TEHRAN – A new Persian translation of German-Swiss author Hermann Hesse’s tenth novel “Steppenwolf” has been published in Iran.
The Elmi Farhangi Publishing Company is the publisher of the book rendered by Keikavus Jahandari.
At least three other Persian editions of the novel have previously been published in Iran.
Originally published in Germany in 1927, it was first translated into English in 1929.
The novel was named after the German name for the steppe wolf.

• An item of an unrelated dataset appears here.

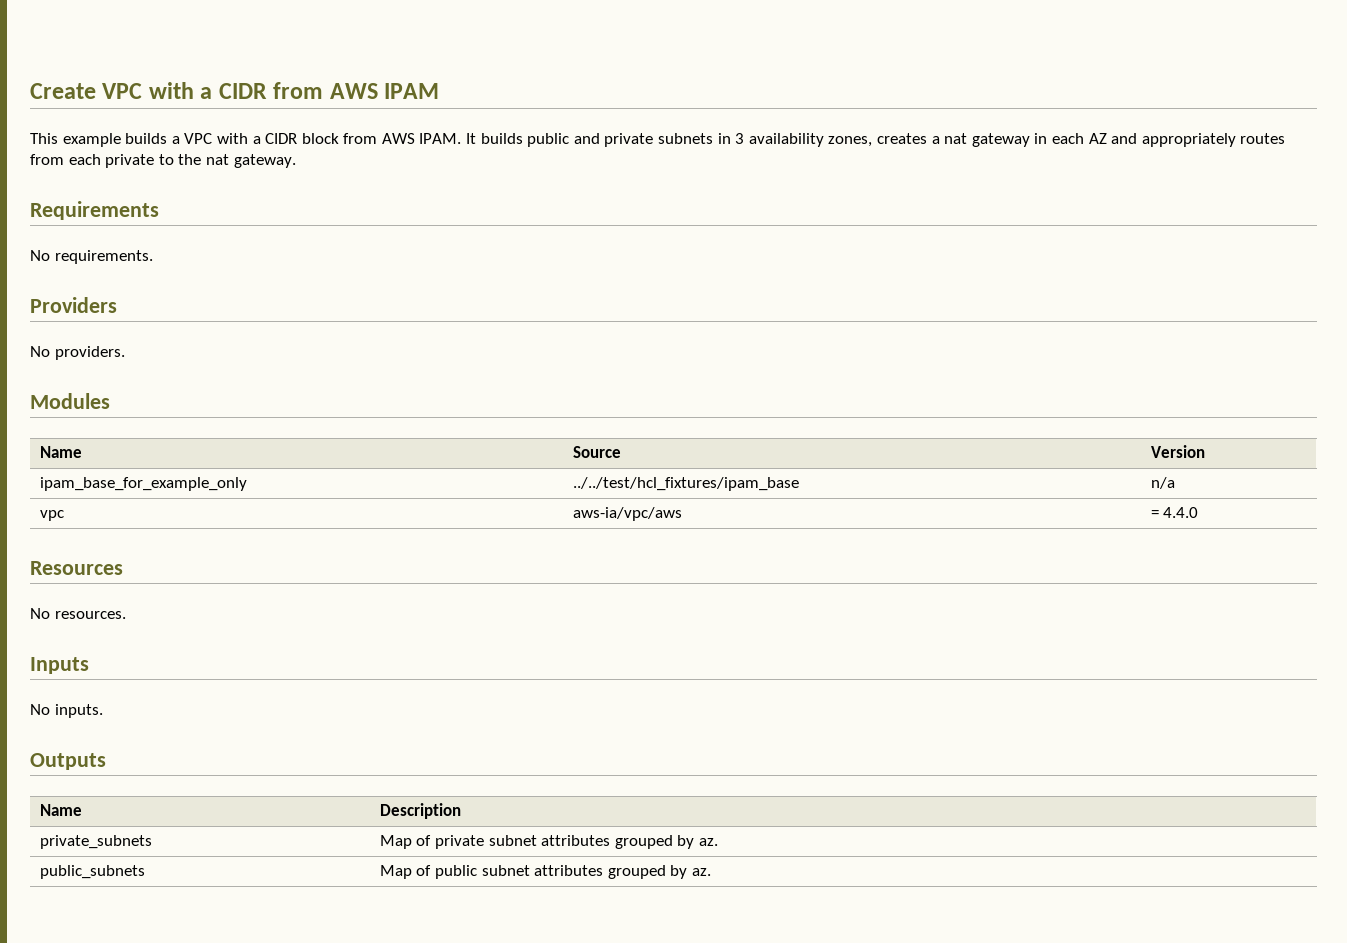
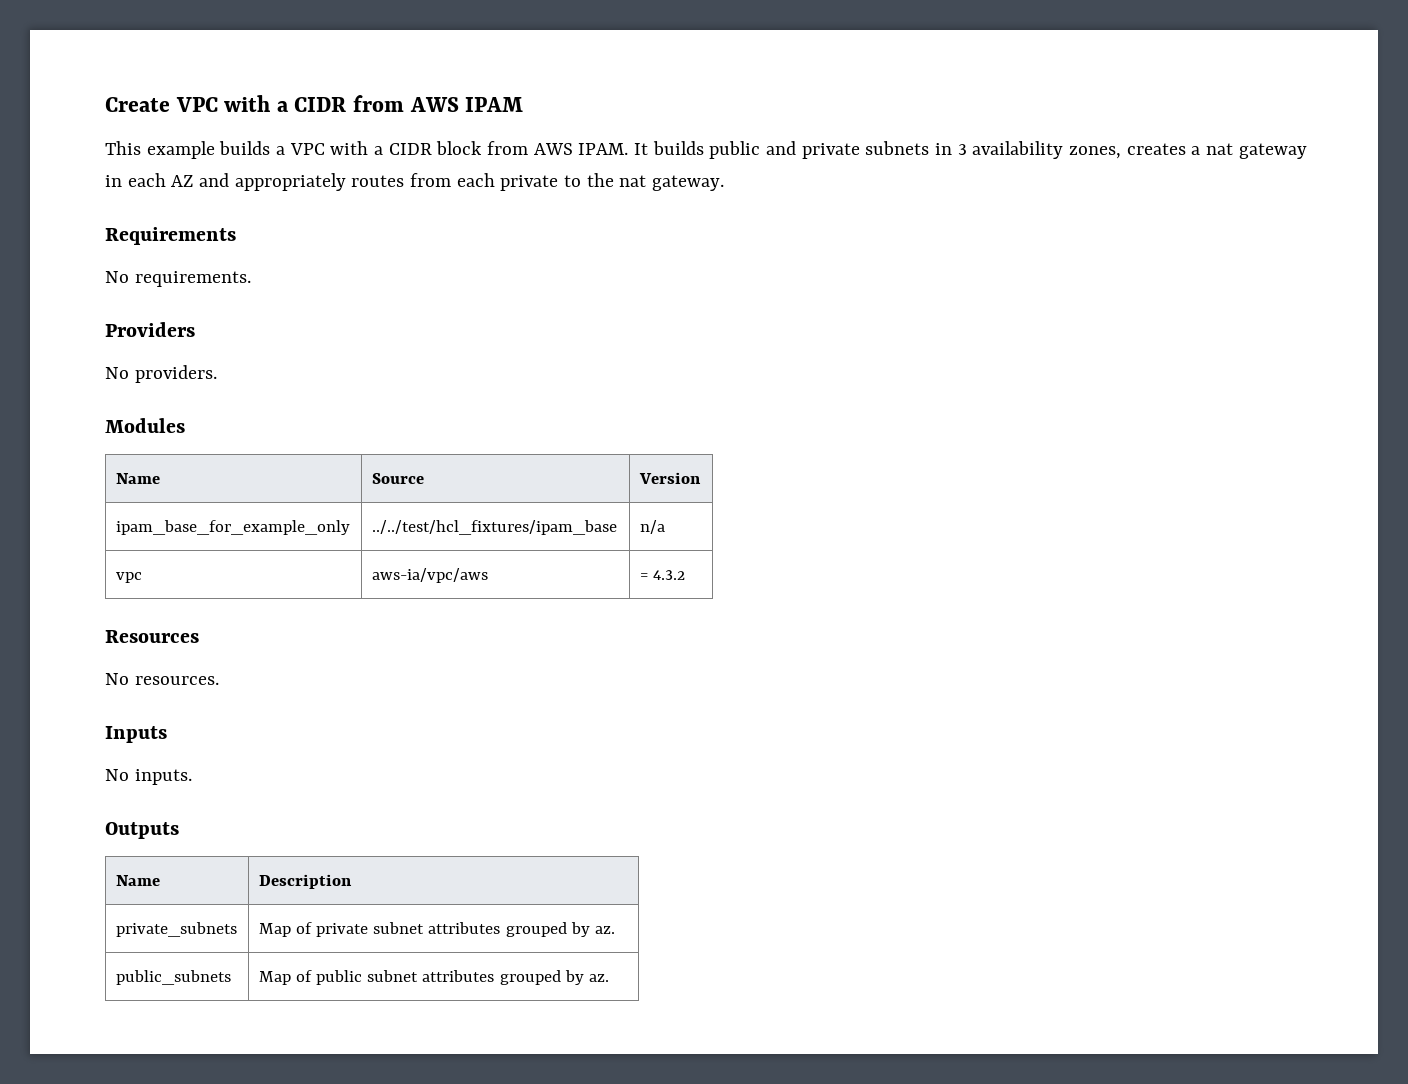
- vpc | aws-ia/vpc/aws | = 4.4.0
+ vpc | aws-ia/vpc/aws | = 4.3.2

The story in large part reflects a profound crisis in Hesse’s spiritual world during the 1920s.
“Steppenwolf” was wildly popular and has been a perpetual success across the decades, but Hesse later asserted that the book was largely misunderstood.
It is a poetical self-portrait of a man who felt himself to be half-human and half-wolf.
This Faust-like and magical story is evidence of Hesse’s searching philosophy and extraordinary sense of humanity as he tells of the humanization of a middle-aged misanthrope.
Yet his novel can also be seen as a plea for rigorous self-examination and an indictment of the intellectual hypocrisy of the period.
As Hesse himself remarked, “Of all my books Steppenwolf is the one that was more often and more violently misunderstood than any of the others.”
In 1946, Hesse received the Nobel Prize for Literature. His best-known works also include “Siddhartha”, and “The Glass Bead Game” (also known as “Magister Ludi”) which explore an individual’s search for spirituality outside society.
Photo: Front cover of the Persian translation Hermann Hesse’s novel “Steppenwolf”.